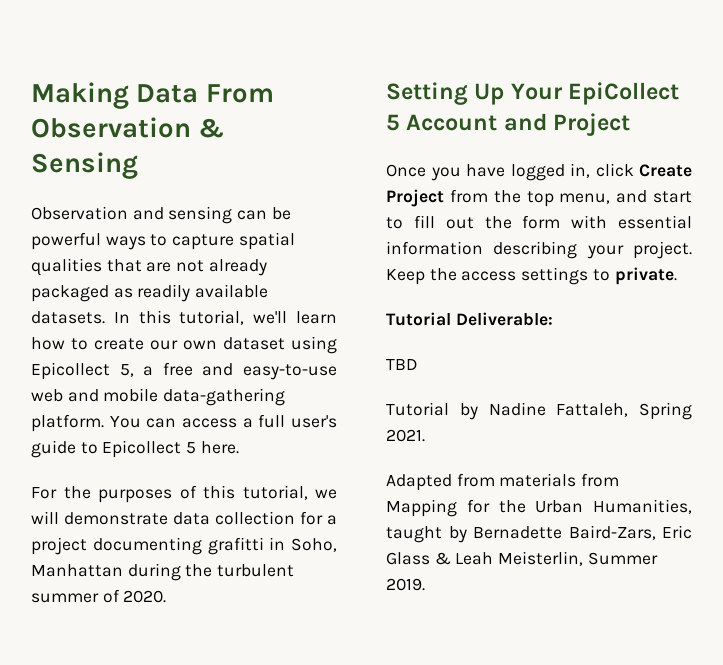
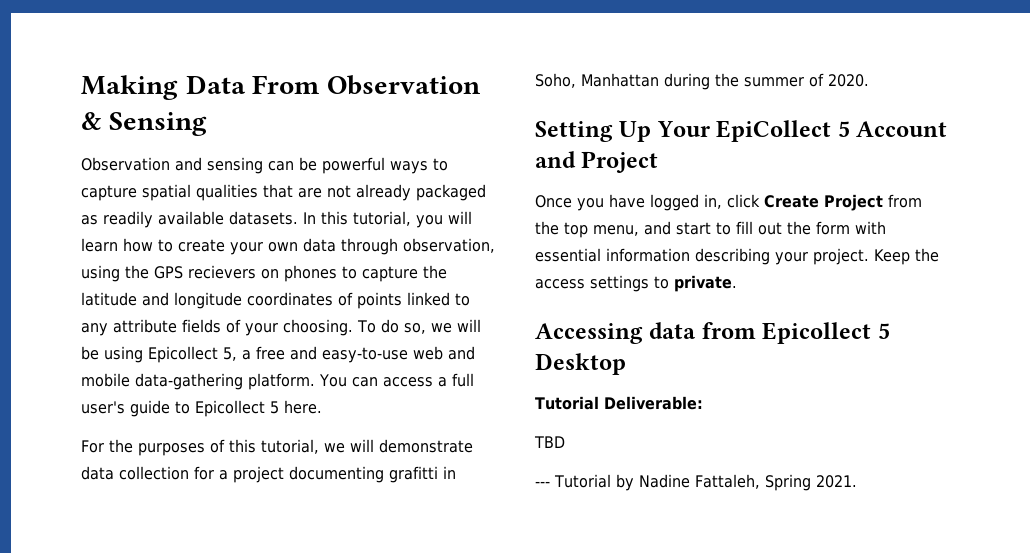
[253,311,288,324] we'll -> [416,211,472,228] you will
[150,337,285,350] our own dataset -> [230,238,495,255] [81,265,447,282] [81,292,470,309] [81,319,481,336] [81,346,99,360] your own data through observation, using the GPS recievers on phones to capture the latitude and longitude coordinates of points linked to any attribute fields of your choosing. To do so, we will be
[217,564,295,577] turbulent -> (739, 80) none
(677, 276) none -> [535,322,890,344] [535,353,626,375] // Accessing data from Epicollect 5 Desktop
(418, 364) none -> [535,481,550,487] ---
[386,473,620,491] [386,499,692,517] [386,525,692,543] [386,551,658,566] [386,578,425,591] // Adapted from materials from Mapping for the Urban Humanities, taught by Bernadette Baird-Zars, Eric Glass & Leah Meisterlin, Summer 2019. -> (857, 481) none

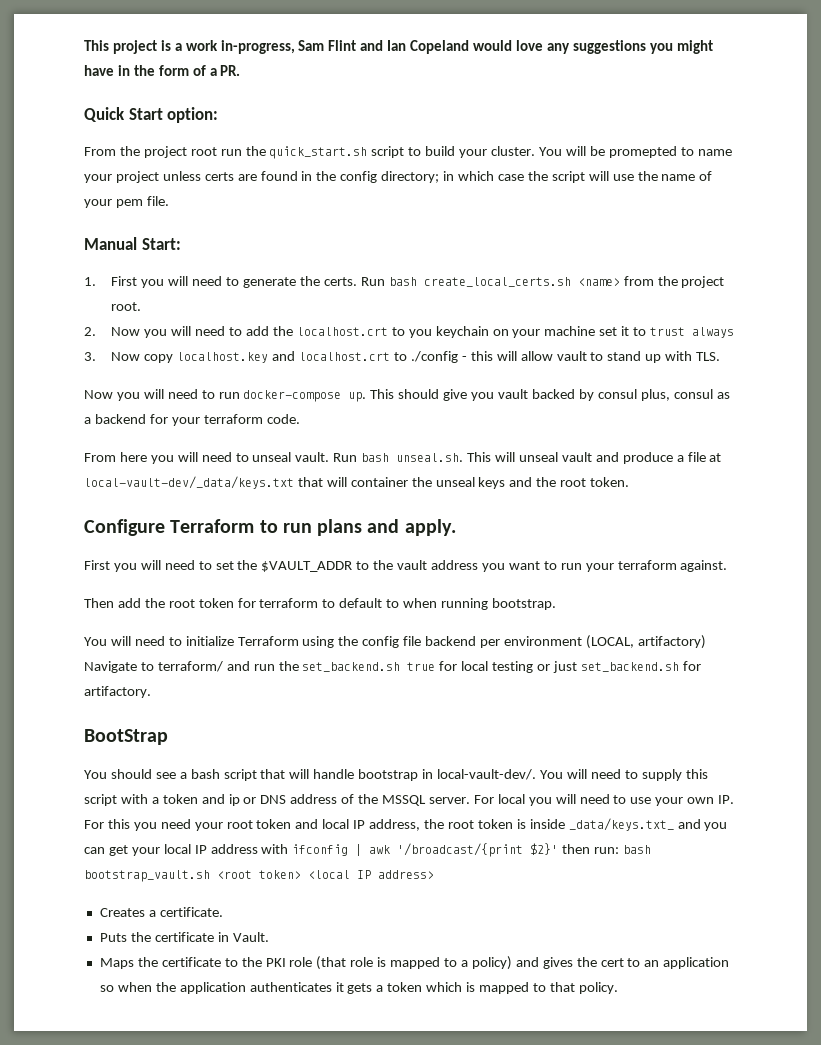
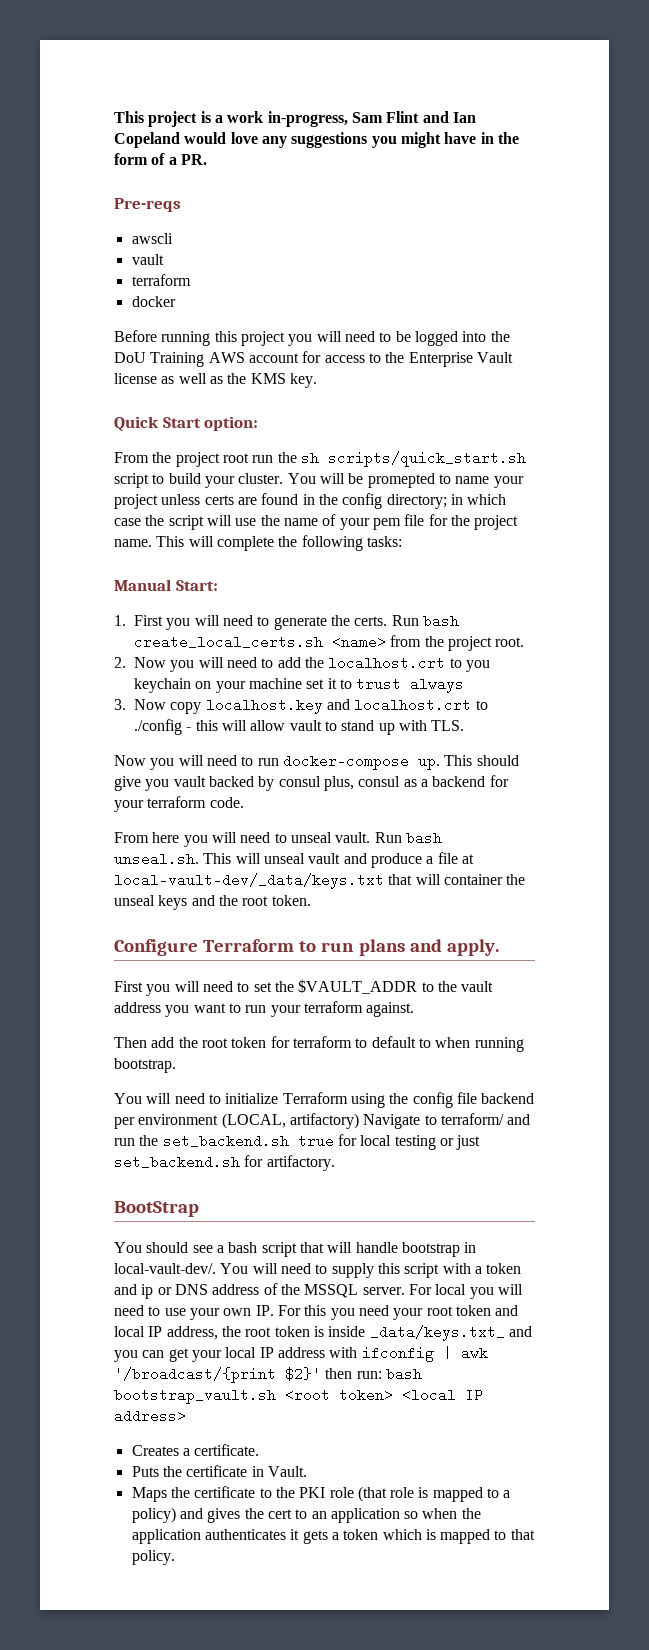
(241, 70) none -> [114,198,181,212] [131,233,173,244] [131,254,164,265] [131,274,191,286] [131,296,176,307] [114,330,510,346] [114,351,513,367] [114,373,317,388] // Pre-reqs // awscli // vault // terraform // docker // Before running this project you will need to be logged into the DoU Training AWS account for access to the Enterprise Vault license as well as the KMS key.
[269,146,368,159] quick_start.sh -> [300,451,526,467] sh scripts/quick_start.sh
[146,196,169,206] file. -> [404,514,519,530] [114,535,402,551] file for the project name. This will complete the following tasks:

WHAT NEEDS TO BE DONE - Only lines containing the string "from" belong in the answer; find them in the data above and copy them.

EXPECTED ANSWER -
(677, 276) none -> [535,322,890,344] [535,353,626,375] // Accessing data from Epicollect 5 Desktop
[386,473,620,491] [386,499,692,517] [386,525,692,543] [386,551,658,566] [386,578,425,591] // Adapted from materials from Mapping for the Urban Humanities, taught by Bernadette Baird-Zars, Eric Glass & Leah Meisterlin, Summer 2019. -> (857, 481) none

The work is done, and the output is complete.